After a WalMart pharmacy robbery in Boca Raton last month, Glades Apothecary posted a "No OxyContin" sign.
"We were getting a lot of prescriptions for OxyContin, and my boss just doesn't think it's safe to carry any more," pharmacist Tommy Greene said. "There are other medications to manage pain, and they'll just have to use them."
Pain specialists and pain sufferers fear the combined effects of all the revelations, reactions, publicity and debate over OxyContin will lead to restrictions on medications that make life _ and death _ bearable for millions.
Hospice of Palm Beach County has more than 500 terminally ill people in its care, and OxyContin accounts for 15 percent of their prescriptions. Some of those patients need staggering amounts to ease their suffering _ as many as 30 of the 80 mg pills per day.
"There is no ceiling on opioids," said Dr. Gail Austin Cooney, medical director. "Some people are very comfortable on very little, and others are on thousands of milligrams a day. The right dose is the one that works.
"What I'm concerned about is throwing the baby out with the bathwater. This is a good drug, and it's been very useful for controlling pain."

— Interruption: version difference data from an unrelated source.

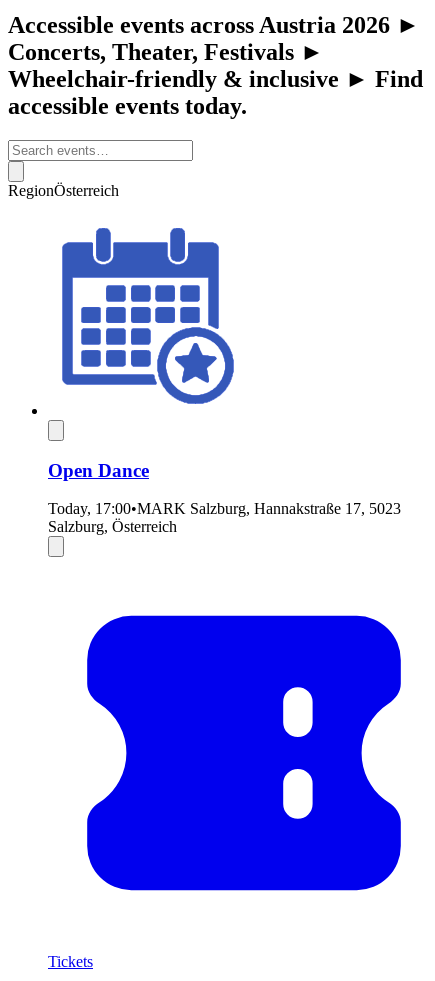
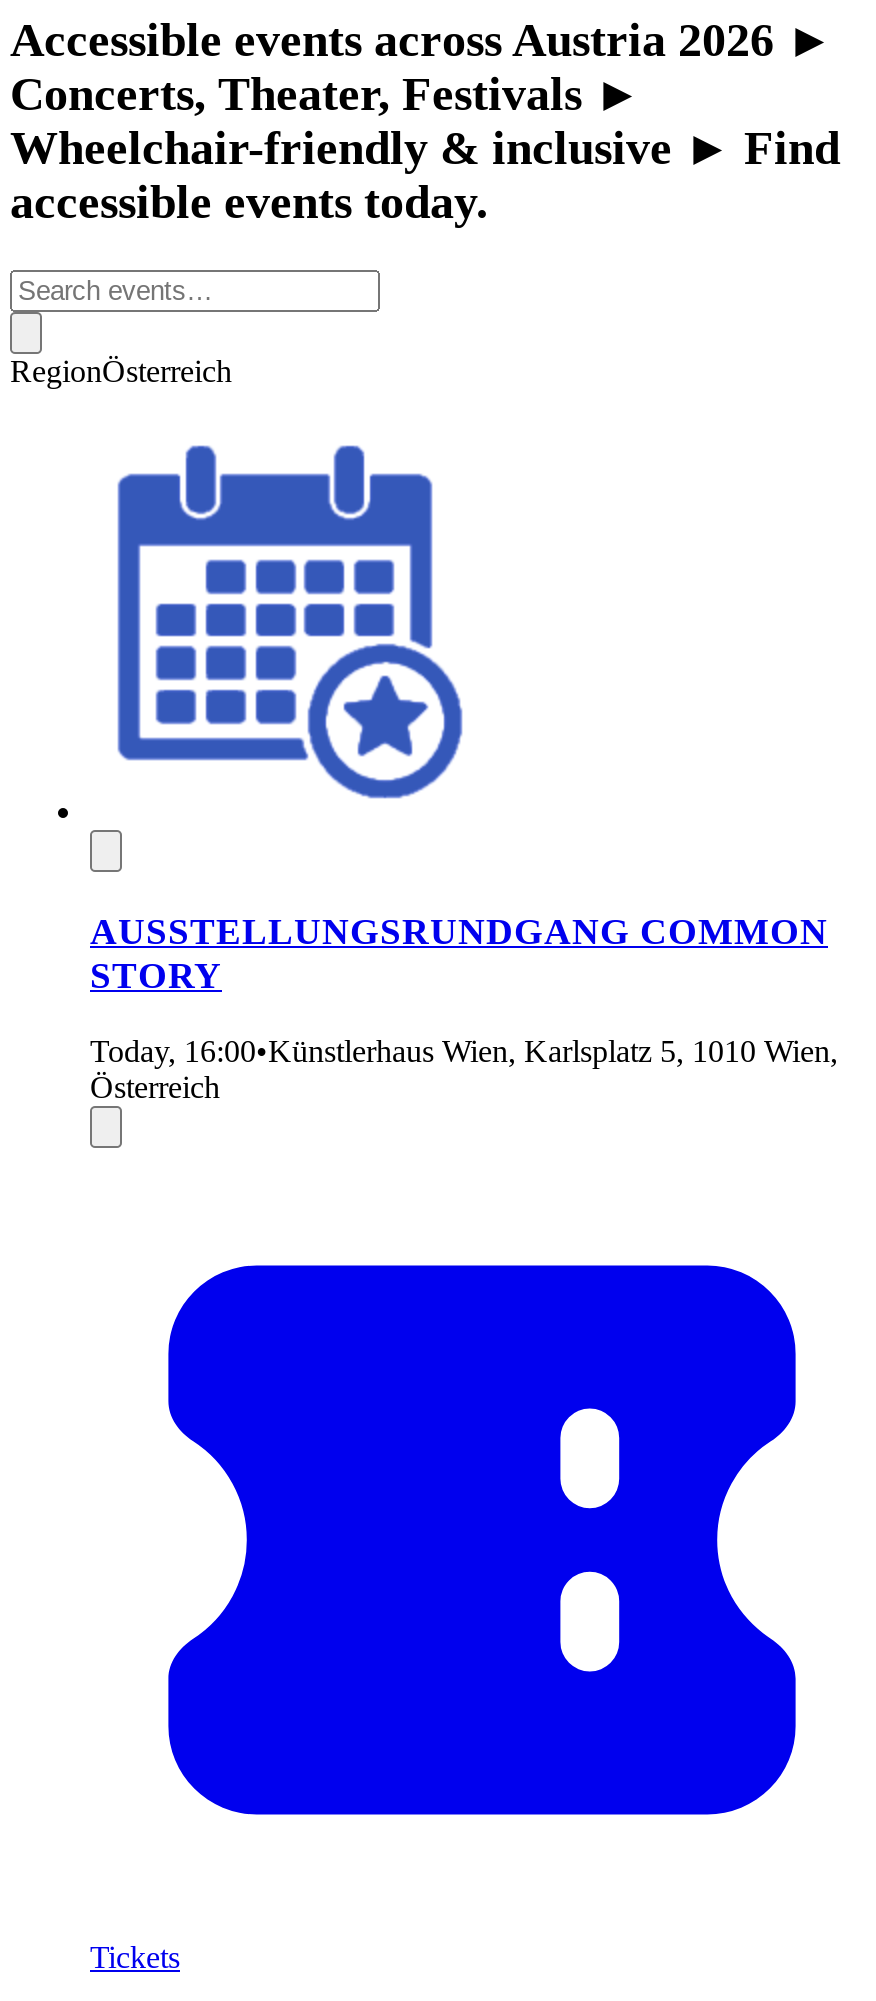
- Open Dance
+ AUSSTELLUNGSRUNDGANG COMMON
+ STORY

- Today, 17:00•MARK Salzburg, Hannakstraße 17, 5023
- Salzburg, Österreich
+ Today, 16:00•Künstlerhaus Wien, Karlsplatz 5, 1010 Wien,
+ Österreich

Controlling the drugs that control the pain is the dilemma raised by the phenomenon of OxyContin: How to keep it and other opiates from getting to abusers without restricting it for those in need.
Medical ethicist Kenneth Goodman says he's not convinced that desperate people robbing pharmacies is anything more than a problem for law enforcement.
"We should not allow it to be a problem for people in palliative care," Goodman said.
"It's tempest in a teapot, but it's a big teapot, and it will take a while to blow itself out."